The United Nations, which operates inside Syria with the permission of the Syrian regime, has been able to air lift supplies to the city of Qamishli, northeast of Raqqa, from regime-held Damascus.

But "this offered limited capacity and was insufficient to meet all needs," said David Swanson, regional spokesman for the UN's Office for the Coordination of Humanitarian Affairs (OCHA).

The UN estimates more than 169,000 people fled Raqqa city and its environs in April and May alone, and thousands of displaced civilians are now living in overcrowded and under-resourced camps.

"There are now more than 25,000 people in the Ain Issa camp, which was built with a capacity of 10,000," camp director Jalal Ayyaf said.

"International organisations are providing support, but it's not sufficient for the numbers who are arriving," he added.

TRT World and Agencies

A displaced Syrian girl carries a baby on June 10, 2017, at a temporary camp in the northern Syrian village of Ain Issa, where many people who fled Daesh-held Raqqa are taking shelter.

Looting of aid

The UN's Regional Humanitarian Coordinator for the Syria Crisis, Kevin Kennedy, on Tuesday said the UN has only limited access to besieged areas of Syria, and humanitarian supplies which make it through are often looted by the regime army.

Kennedy said the UN was feeding at least a million people a month, with convoys reaching Syrian opposition areas through Turkey and Jordan.

"We do not get sufficient approval from the government of Syria to run these convoys," he said, describing how medical and surgical supplies were taken by Syrian regime forces.
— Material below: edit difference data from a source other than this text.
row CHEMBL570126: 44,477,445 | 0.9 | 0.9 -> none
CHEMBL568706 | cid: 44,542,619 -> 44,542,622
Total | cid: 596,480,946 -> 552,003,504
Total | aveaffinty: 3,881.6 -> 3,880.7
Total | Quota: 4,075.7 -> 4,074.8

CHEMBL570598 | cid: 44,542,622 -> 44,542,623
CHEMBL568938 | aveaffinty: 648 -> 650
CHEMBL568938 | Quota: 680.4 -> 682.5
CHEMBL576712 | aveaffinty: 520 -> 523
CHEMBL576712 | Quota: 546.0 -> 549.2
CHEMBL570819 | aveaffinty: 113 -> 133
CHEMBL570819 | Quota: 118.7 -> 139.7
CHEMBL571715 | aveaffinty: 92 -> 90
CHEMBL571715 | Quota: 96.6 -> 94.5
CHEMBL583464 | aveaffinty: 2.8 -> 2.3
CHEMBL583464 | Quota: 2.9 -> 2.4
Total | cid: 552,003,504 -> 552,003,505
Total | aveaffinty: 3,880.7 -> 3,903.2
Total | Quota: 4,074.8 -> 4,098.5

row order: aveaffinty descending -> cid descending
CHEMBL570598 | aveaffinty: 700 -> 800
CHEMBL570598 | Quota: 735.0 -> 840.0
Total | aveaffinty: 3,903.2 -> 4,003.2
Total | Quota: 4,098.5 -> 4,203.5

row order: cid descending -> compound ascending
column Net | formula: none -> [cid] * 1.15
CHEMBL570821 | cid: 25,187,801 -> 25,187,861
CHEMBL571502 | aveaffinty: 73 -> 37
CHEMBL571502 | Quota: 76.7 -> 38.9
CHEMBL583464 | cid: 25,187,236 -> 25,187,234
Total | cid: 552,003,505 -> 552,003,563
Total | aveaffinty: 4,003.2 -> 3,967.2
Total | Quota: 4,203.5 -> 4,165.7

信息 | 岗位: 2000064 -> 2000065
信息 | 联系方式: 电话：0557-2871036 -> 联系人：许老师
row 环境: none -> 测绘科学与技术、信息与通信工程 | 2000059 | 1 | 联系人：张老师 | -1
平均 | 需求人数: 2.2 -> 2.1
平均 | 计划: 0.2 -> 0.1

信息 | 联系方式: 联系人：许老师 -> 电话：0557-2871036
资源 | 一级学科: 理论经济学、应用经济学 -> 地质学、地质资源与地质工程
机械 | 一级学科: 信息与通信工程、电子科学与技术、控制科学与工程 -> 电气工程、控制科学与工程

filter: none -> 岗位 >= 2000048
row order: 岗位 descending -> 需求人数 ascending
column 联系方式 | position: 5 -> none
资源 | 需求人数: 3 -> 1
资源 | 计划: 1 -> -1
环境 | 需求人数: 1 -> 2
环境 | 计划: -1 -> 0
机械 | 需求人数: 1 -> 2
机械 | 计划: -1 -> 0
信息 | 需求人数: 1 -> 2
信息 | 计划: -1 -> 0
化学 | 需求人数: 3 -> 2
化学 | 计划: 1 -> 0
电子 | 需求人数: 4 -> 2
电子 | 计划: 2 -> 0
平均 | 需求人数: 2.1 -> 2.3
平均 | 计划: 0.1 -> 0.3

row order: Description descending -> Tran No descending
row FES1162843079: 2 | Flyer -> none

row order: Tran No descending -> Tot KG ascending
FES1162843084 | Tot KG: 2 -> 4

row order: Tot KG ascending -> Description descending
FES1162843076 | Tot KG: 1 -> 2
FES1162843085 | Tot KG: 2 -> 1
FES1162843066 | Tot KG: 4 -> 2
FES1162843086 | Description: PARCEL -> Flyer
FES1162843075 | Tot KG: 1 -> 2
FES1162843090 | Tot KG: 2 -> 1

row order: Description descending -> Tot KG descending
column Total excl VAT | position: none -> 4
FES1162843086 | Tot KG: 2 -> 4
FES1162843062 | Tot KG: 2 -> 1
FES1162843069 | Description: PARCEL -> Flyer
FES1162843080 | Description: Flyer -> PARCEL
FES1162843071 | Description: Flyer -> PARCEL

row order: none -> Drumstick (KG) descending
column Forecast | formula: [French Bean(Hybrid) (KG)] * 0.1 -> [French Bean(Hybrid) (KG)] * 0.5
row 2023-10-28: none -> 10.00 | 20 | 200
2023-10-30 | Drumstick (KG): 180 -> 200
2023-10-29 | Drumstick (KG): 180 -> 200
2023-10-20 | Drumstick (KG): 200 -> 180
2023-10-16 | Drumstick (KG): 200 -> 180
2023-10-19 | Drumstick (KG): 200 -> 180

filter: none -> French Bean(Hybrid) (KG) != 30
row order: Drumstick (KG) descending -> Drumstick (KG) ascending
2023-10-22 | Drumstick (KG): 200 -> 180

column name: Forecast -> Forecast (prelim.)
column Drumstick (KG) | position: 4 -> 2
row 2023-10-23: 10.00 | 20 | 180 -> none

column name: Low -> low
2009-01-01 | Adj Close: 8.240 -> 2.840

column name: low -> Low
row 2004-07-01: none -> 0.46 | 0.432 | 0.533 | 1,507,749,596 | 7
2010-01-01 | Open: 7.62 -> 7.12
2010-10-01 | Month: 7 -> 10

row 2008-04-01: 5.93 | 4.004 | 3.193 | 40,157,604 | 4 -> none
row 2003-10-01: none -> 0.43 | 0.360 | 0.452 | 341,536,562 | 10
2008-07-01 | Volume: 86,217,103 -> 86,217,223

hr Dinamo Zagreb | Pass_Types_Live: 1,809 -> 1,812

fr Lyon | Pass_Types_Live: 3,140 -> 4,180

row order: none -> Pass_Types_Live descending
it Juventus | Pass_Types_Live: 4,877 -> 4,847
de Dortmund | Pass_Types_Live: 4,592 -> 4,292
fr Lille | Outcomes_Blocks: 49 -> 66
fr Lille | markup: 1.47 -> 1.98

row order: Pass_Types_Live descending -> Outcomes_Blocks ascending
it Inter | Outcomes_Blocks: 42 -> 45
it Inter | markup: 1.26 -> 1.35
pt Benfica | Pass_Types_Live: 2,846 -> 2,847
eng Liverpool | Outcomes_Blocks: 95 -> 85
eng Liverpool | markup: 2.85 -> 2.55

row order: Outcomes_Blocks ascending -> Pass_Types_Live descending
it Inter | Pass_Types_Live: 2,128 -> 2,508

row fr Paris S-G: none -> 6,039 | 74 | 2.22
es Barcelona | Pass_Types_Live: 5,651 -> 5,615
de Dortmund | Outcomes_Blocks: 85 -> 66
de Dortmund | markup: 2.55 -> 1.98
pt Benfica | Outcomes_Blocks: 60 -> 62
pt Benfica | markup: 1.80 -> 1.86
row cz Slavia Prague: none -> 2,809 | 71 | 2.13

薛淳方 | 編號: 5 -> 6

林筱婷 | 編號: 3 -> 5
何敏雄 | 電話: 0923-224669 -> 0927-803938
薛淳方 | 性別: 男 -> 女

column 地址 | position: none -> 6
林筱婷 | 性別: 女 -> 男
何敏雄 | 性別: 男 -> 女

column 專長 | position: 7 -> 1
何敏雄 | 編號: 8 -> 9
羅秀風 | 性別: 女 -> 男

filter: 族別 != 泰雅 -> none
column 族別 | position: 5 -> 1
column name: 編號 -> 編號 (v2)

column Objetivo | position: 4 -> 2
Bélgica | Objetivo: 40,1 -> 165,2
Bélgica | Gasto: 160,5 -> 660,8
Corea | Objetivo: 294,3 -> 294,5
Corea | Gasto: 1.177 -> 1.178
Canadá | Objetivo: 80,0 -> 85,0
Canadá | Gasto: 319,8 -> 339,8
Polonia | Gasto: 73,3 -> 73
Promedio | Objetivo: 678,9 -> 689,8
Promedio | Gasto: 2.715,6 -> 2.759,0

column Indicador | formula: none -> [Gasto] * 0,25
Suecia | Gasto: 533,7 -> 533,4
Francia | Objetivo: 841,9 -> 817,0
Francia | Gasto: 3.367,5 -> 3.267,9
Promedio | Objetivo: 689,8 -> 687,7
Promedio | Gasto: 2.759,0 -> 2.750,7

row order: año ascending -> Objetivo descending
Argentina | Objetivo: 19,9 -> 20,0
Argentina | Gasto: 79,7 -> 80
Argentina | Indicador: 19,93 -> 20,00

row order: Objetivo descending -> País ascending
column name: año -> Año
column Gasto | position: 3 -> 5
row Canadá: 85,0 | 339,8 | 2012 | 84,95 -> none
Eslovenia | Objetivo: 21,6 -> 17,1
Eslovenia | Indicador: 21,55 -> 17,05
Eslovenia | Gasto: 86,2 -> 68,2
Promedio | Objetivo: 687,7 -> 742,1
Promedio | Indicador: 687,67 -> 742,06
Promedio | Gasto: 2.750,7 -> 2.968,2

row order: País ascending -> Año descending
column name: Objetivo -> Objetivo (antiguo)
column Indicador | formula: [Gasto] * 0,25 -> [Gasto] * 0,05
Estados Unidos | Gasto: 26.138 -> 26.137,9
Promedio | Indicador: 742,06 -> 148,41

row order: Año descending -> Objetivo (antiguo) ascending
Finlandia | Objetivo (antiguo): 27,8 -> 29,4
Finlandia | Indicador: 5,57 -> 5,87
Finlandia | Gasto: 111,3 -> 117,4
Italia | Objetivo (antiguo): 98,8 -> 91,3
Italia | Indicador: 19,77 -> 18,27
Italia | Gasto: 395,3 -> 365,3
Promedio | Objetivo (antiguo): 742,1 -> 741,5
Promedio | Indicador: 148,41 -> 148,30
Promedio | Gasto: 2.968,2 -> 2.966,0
"There are about 18 million people in Syria. Our estimate is over 13 million are in need of some form of humanitarian assistance – a large portion of the population, and often more than once," he added.

Donors lose interest

A group of Syrian doctors based in rebel-held provinces said on Tuesday that aid has dropped markedly over the last two months because donors are losing interest.

Tens of thousands of displaced Syrians have found refuge in the northern province of Idlib, which borders Turkey. It is a stronghold of opposition forces and other rebel groups.

"The situation in Idlib is very bad because many organisations have stopped their support," said Dr Farida, the last obstetrician-gynecologist to be evacuated from rebel-held eastern Aleppo to Idlib earlier this year. The doctors did not use their full names to protect their families from retaliation.

"Many hospitals are closing because their supporters from outside are bored now because it's the seventh year of the revolution. Many of them don't want to come in anymore," she said. She estimated some three million people now live in the area.

The three-doctor delegation from the Syrian American Medical Society Foundation (SAMS) was in Paris and will travel to the Netherlands and Luxembourg to get commitments for medical assistance in the region.

Russia and Iran, which back the Syrian regime, and opposition supporter Turkey agreed in May to arrange and monitor "de-escalation zones" in Syria to ease the fighting.

Regime bombing of rebel areas in the north has eased, but the Syrian army and Iran-backed militia forces have escalated air raids against a rebel-held part of the southern city of Deraa, a possible prelude to a large-scale campaign to take full control of the city.

The doctors said they feared that the northern respite would only be temporary and that the region was under-equipped medically to deal with a wave of air strikes.

"They gathered all the people in this area. We don't expect that they will leave us alone," said Dr Abdulkhalek, a former director at an eastern Aleppo hospital.